Most patients (95.8%. n = 46) received clopidogrel as a P2Y12 receptor inhibitor as part of their dual anti-platelet therapy (DAPT) and 22.4% (n = 11) oral anticoagulants and short courses of DAPT (3 months).

The rate of TLR at 1 year was 9.4%, and 20.8% at 3 and 5 years. The rate of late TLR (after the follow-up year) was 11.4%. The Kaplan-Meier analysis conducted (figure 1) shows that events accumulated during the first 3 years. The rate of TLR at 1 year was significantly slower in the ISR of BMSs (2.9% vs 21.1%; P = .05), and no late TLR was seen in the ISR of DESs. The rate of 5-year TLR was not associated with diabetes (22.7% vs 19.2%; P = .76) and it was not significantly lower with the use of the cutting balloon (12.5% vs 24.3%; P = .47) in ≥ 3 mm stents (25.7% vs 11.1%; P = .29) or in the ISR of BMSs (20.6% vs 21.1%; P = .96). Neither the bivariate analysis nor the logistics regression analysis identified any variables that would act as independent predictors of TLR.

Figure 1. Kaplan-Meier analysis of the cumulative incidence of target lesion revascularization (TLR) at a 5-year follow-up.

There were no cases of stent thrombosis in the target lesion. Two cases of acute coronary syndrome/acute myocardial infarction on the target vessel were reported: 1 case due to another lesion proximal to the lesion treated with DEB (with good results), and another case of acute coronary syndrome/non-ST-segment elevation acute myocardial infarction due to new onset ISR of the lesion treated with DEB.
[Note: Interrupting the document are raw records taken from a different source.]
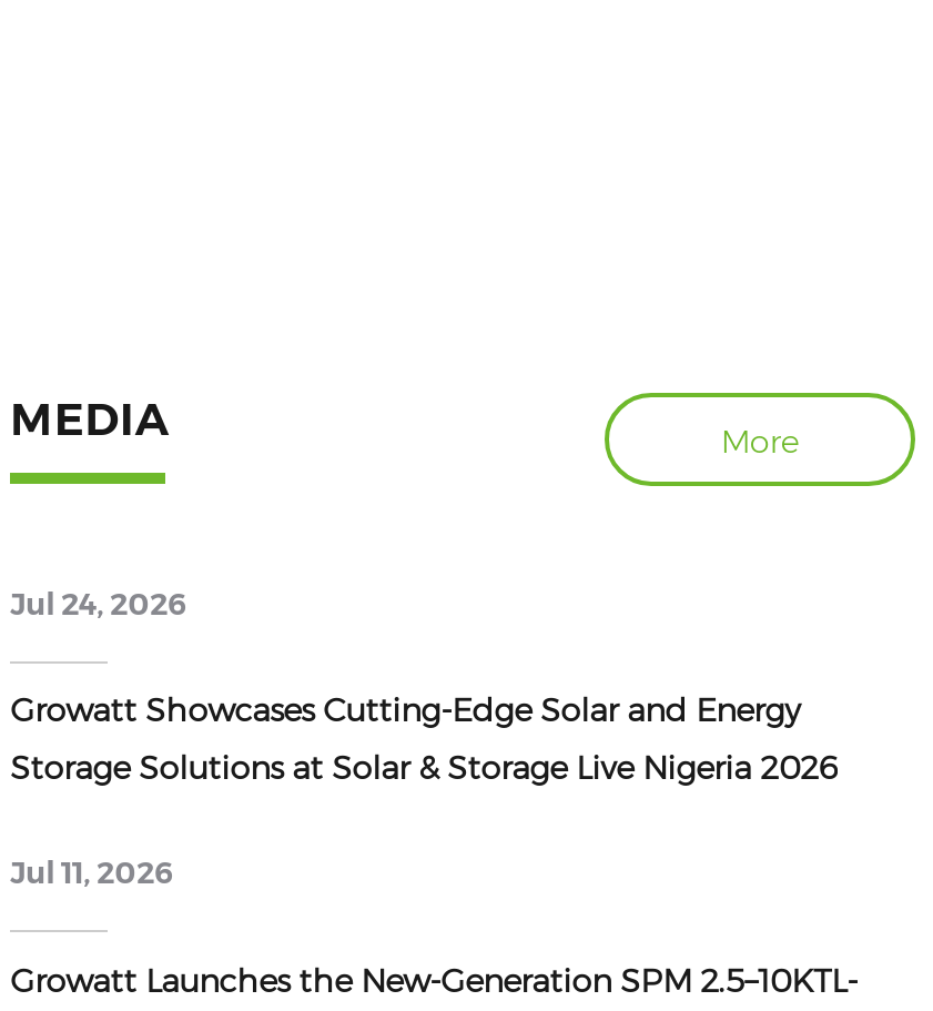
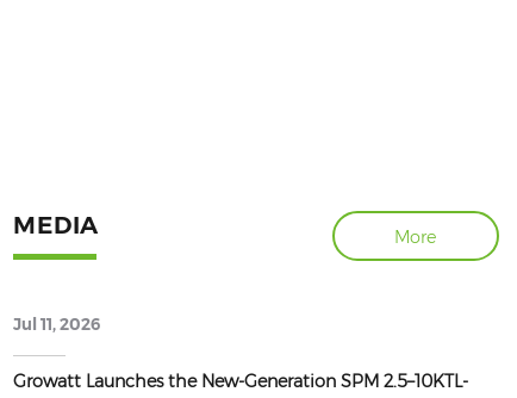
[10,586,838,788] Jul 24, 2026 | Growatt Showcases Cutting-Edge Solar and Energy | Storage Solutions at Solar & Storage Live Nigeria 2026 -> none

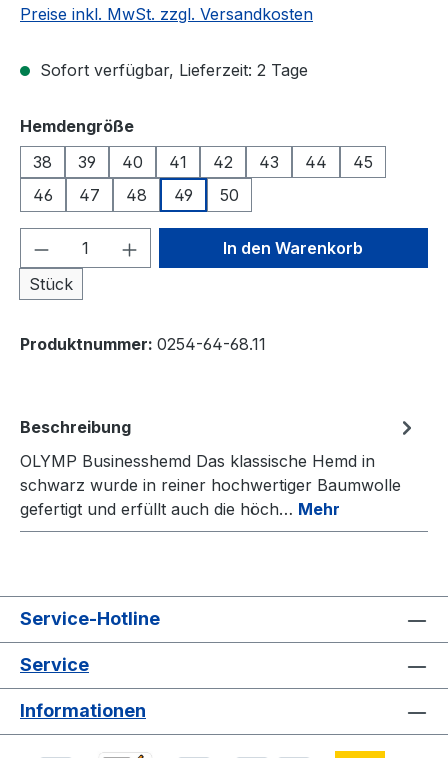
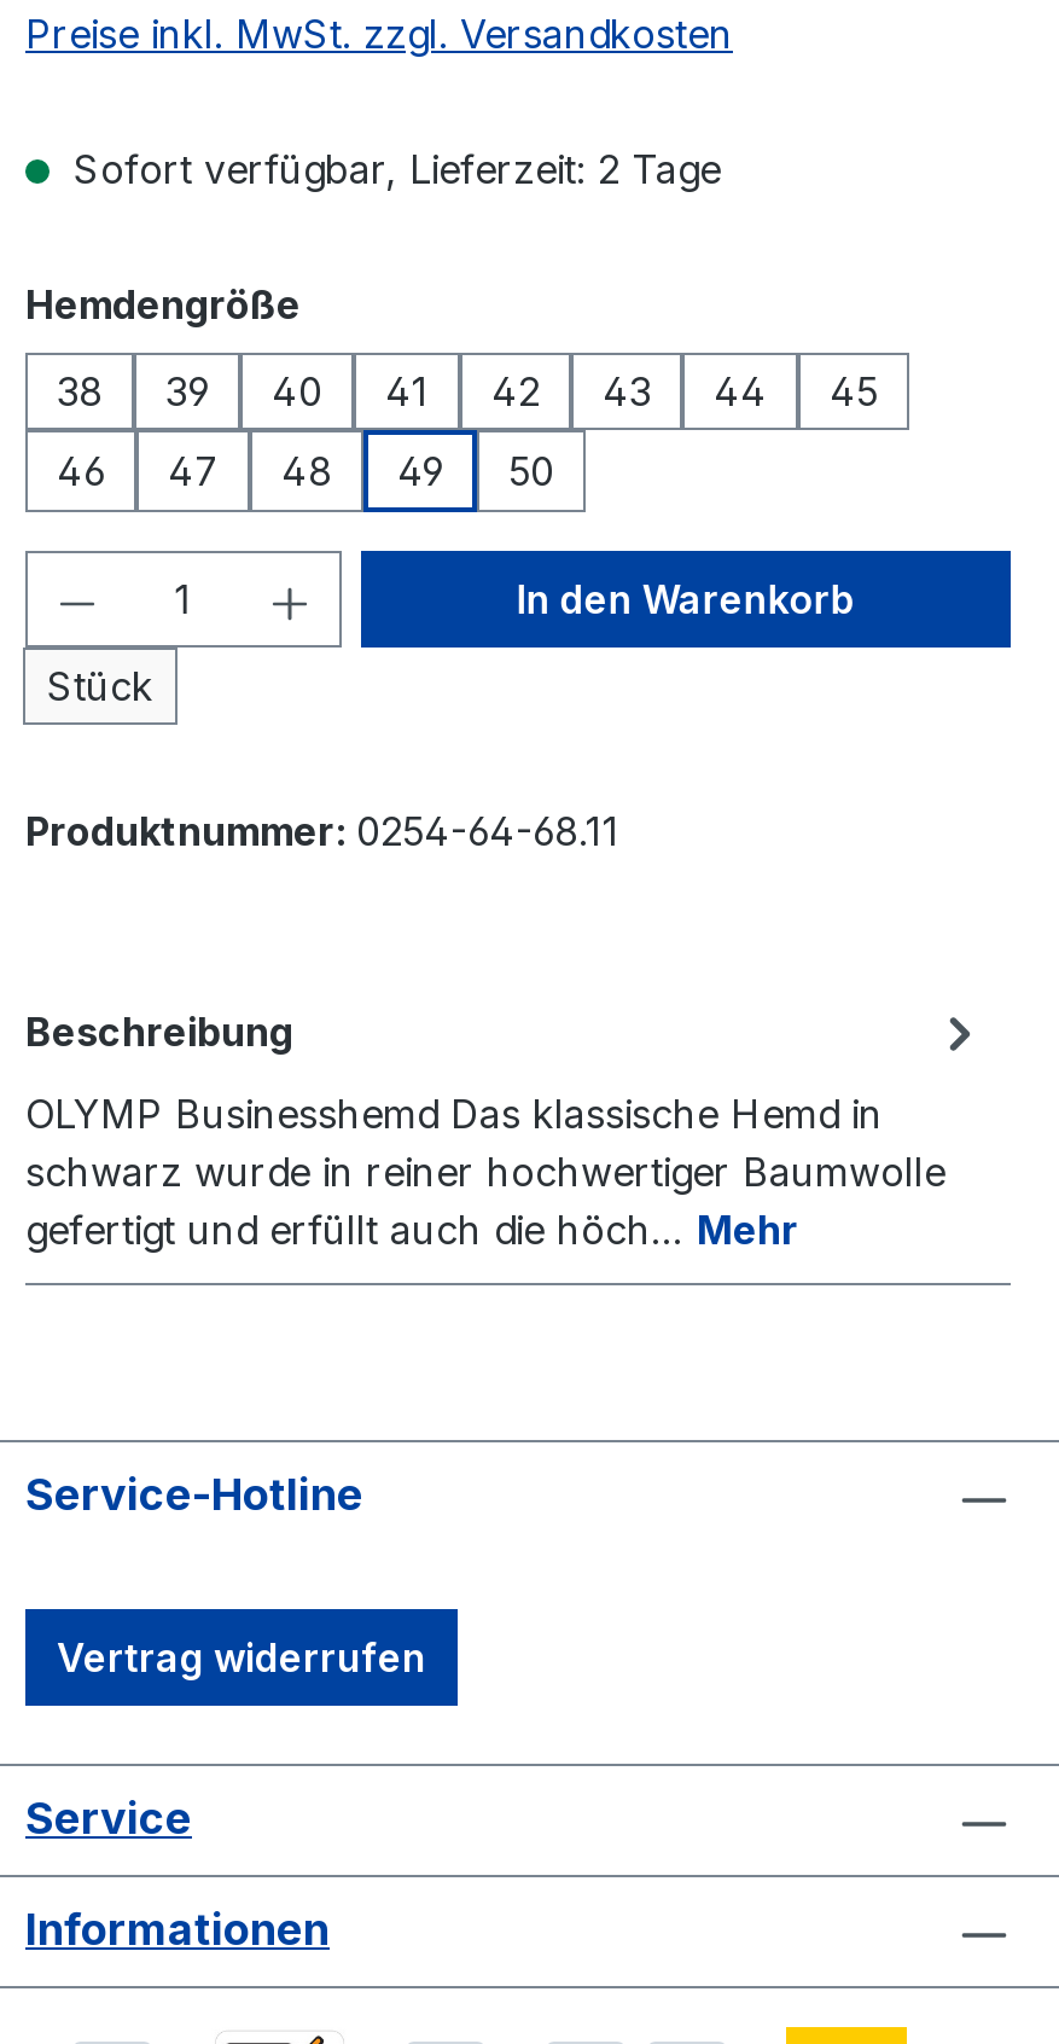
none -> [57,1633,426,1682] Vertrag widerrufen

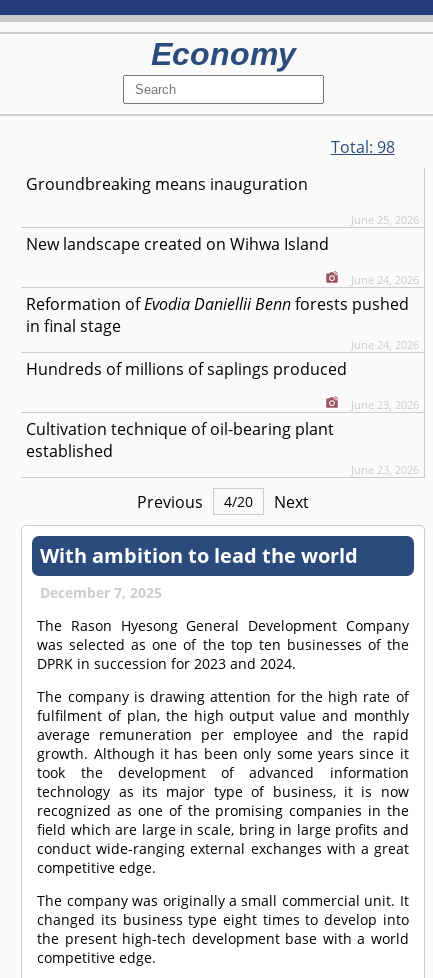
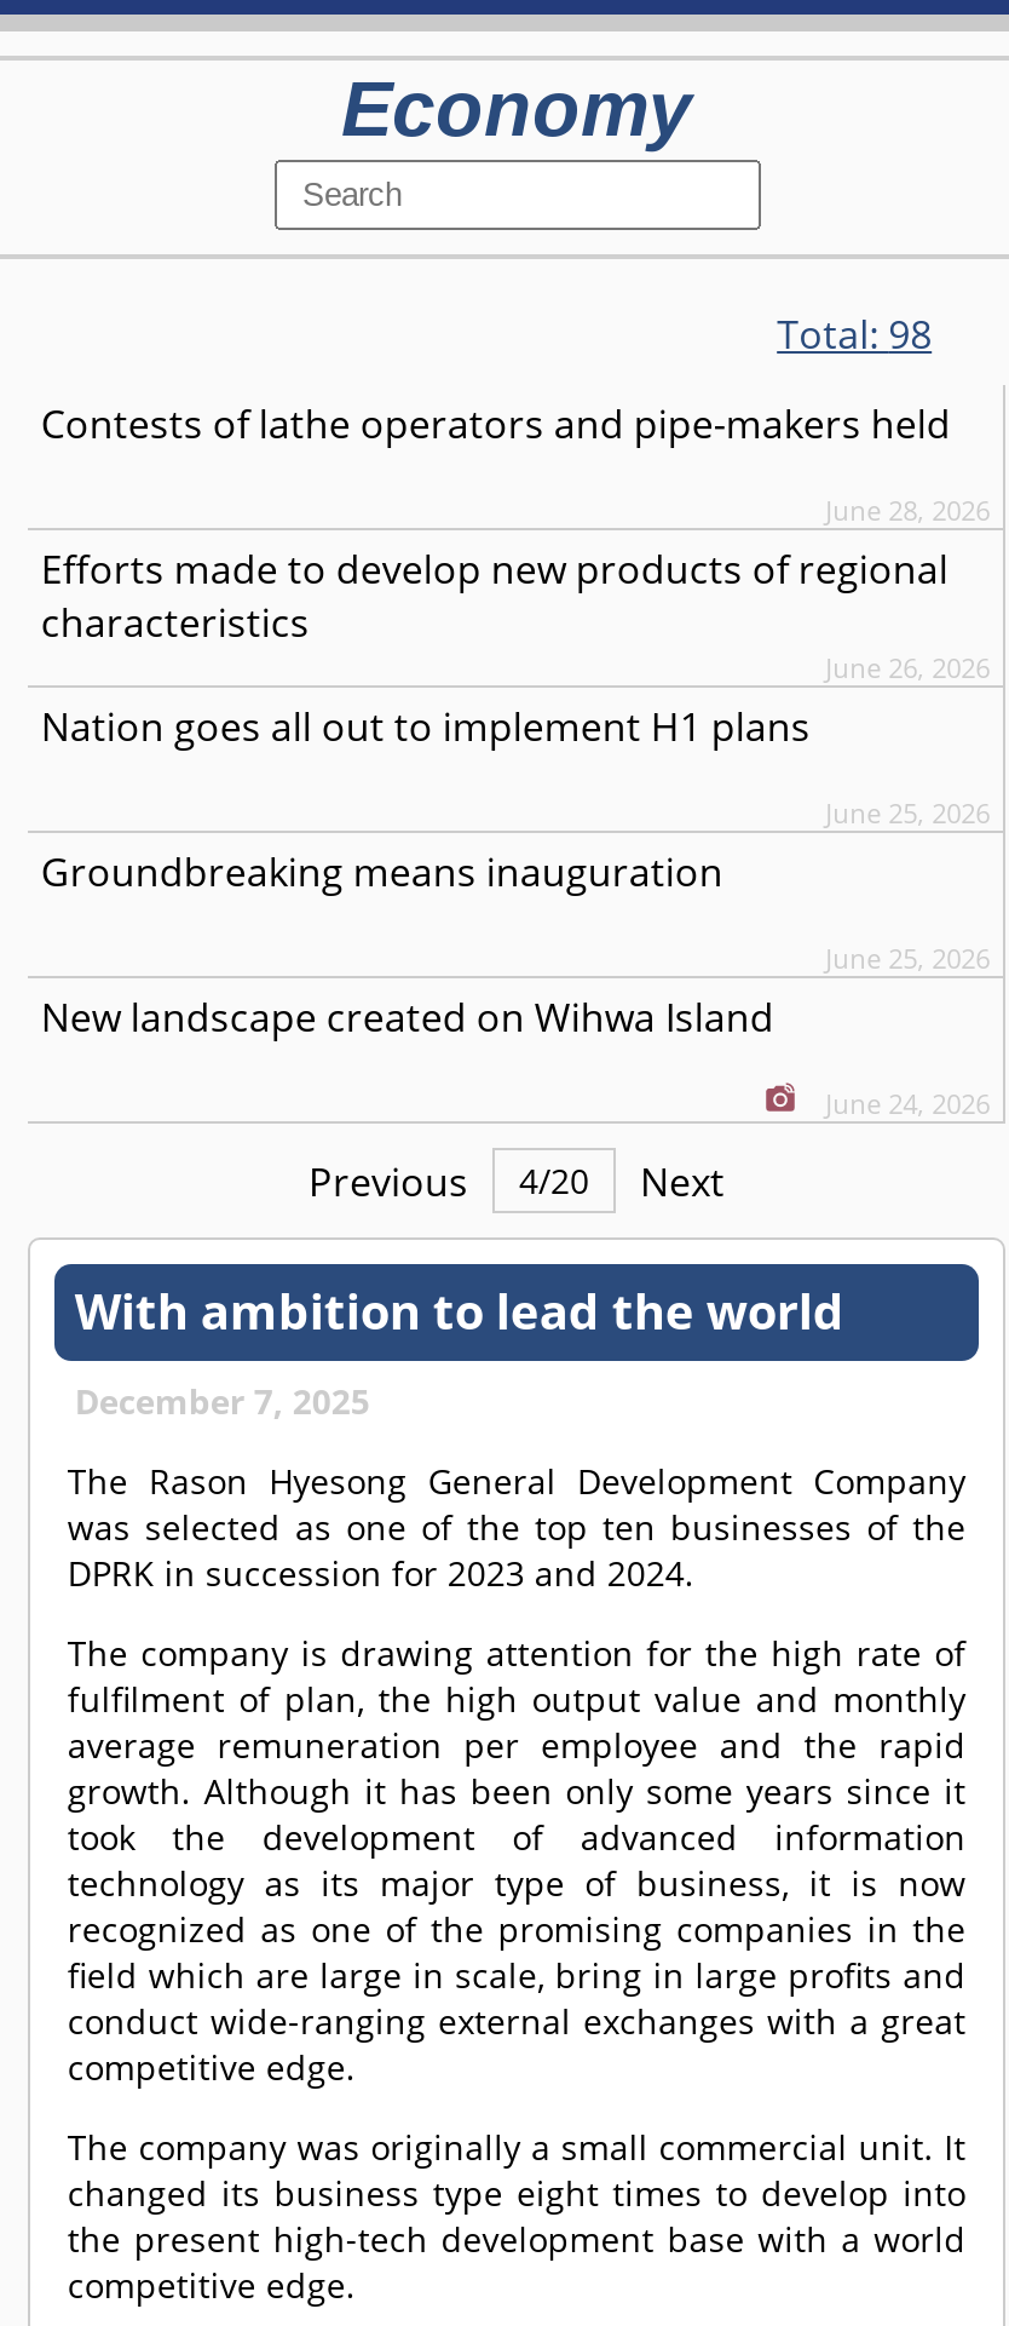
none -> [41,398,990,832] Contests of lathe operators and pipe-makers held | June 28, 2026 | Efforts made to develop new products of regional | characteristics | June 26, 2026 | Nation goes all out to implement H1 plans | June 25, 2026
moved [26,174,419,288] -> [41,846,990,1122]: Groundbreaking means inauguration | June 25, 2026 | New landscape created on Wihwa Island | June 24, 2026
[26,294,419,478] Reformation of Evodia Daniellii Benn forests pushed | in final stage | June 24, 2026 | Hundreds of millions of saplings produced | June 23, 2026 | Cultivation technique of oil-bearing plant | established | June 23, 2026 -> none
At follow-up, a new coronary angiography was performed in 50% of the patients (n = 24). In 29.2% of the patients (n = 14) there was angiographic confirmation of lack of recurrent ISR in the stent treated with DEB. One patient underwent 2 TLRs in 2 different lesions at follow-up.

The remaining secondary and combined endpoints are shown on table 3. The overall mortality rate at 5 years was 33.3% (n = 16), and neoplasms were the most common cause (n = 5). According to the ARC-2 criteria, the cardiovascular mortality rate was up to 10.4% (n = 5): 2 sudden deaths at the 3-year follow-up (both with previous coronary angiography and good results of the lesions treated with DEB) and 3 strokes at the 2-year follow-up (one hemorrhagic stroke on oral anticoagulants).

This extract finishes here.